EXERCISE BRIEF
In the records below, find every line that contains "number" and list it.

[[ INFORMATION SUPPLIED open ]]

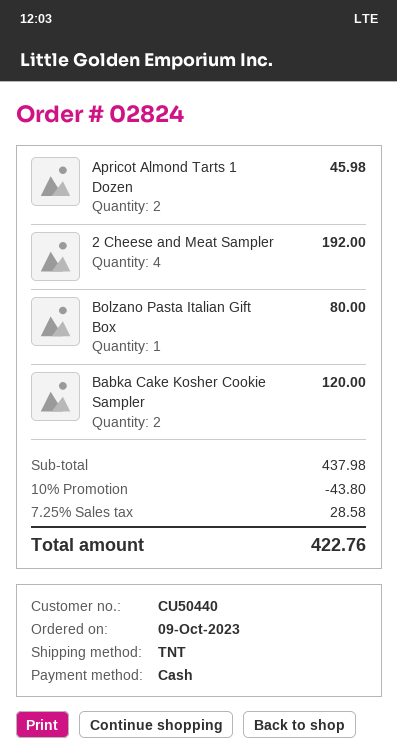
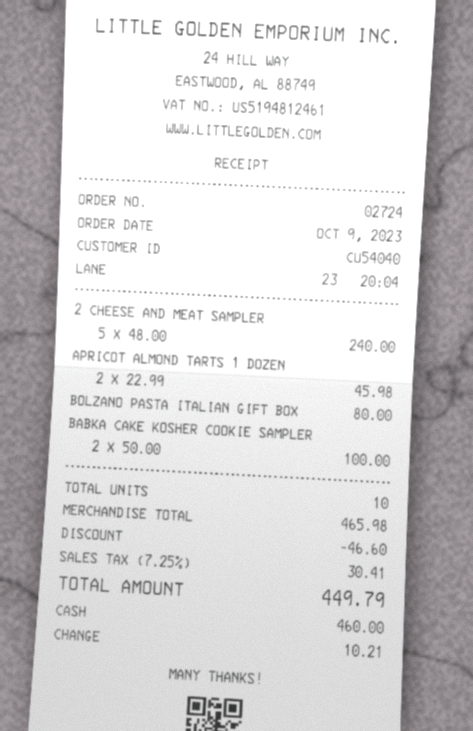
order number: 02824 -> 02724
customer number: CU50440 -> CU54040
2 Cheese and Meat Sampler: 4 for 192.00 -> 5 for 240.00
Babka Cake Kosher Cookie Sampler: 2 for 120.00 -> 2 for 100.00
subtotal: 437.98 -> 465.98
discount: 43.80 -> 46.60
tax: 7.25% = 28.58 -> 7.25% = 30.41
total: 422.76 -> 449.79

[[ INFORMATION SUPPLIED closed ]]
[[ INFORMATION SUPPLIED open ]]

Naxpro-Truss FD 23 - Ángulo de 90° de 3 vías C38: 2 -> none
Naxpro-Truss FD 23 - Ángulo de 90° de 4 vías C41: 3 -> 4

[[ INFORMATION SUPPLIED closed ]]
[[ INFORMATION SUPPLIED open ]]

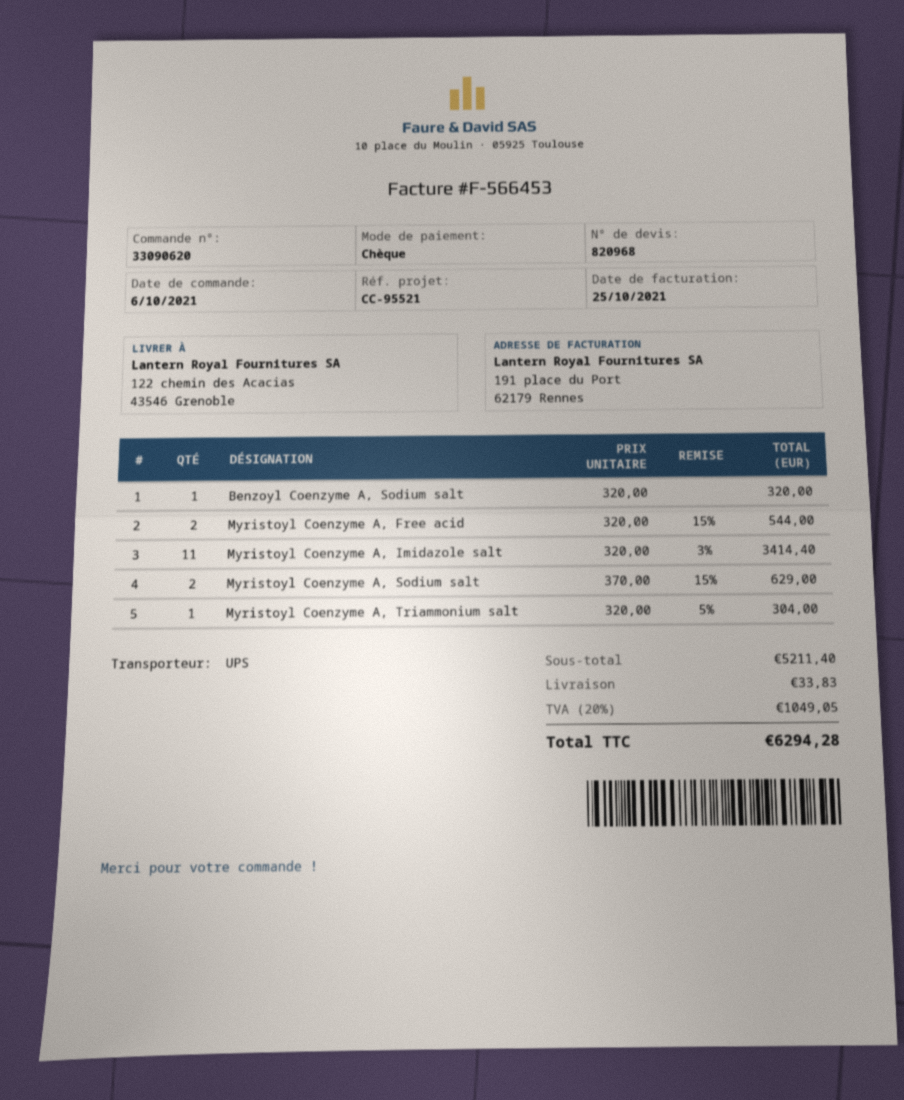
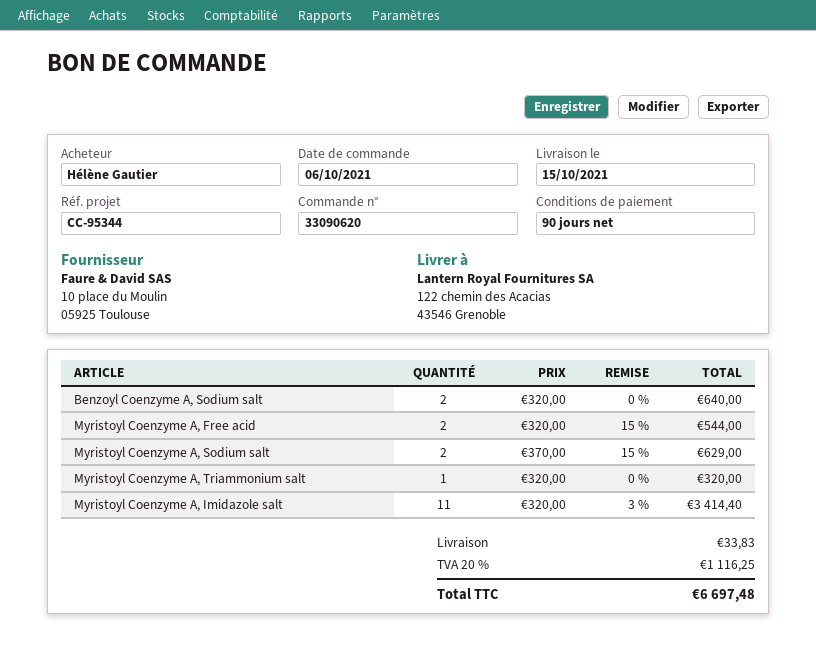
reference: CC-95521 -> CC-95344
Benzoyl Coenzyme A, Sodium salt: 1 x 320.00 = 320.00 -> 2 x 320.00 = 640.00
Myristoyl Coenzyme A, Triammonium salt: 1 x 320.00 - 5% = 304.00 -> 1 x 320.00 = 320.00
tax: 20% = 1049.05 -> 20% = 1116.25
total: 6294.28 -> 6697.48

[[ INFORMATION SUPPLIED closed ]]

EXPECTED OUTPUT
order number: 02824 -> 02724
customer number: CU50440 -> CU54040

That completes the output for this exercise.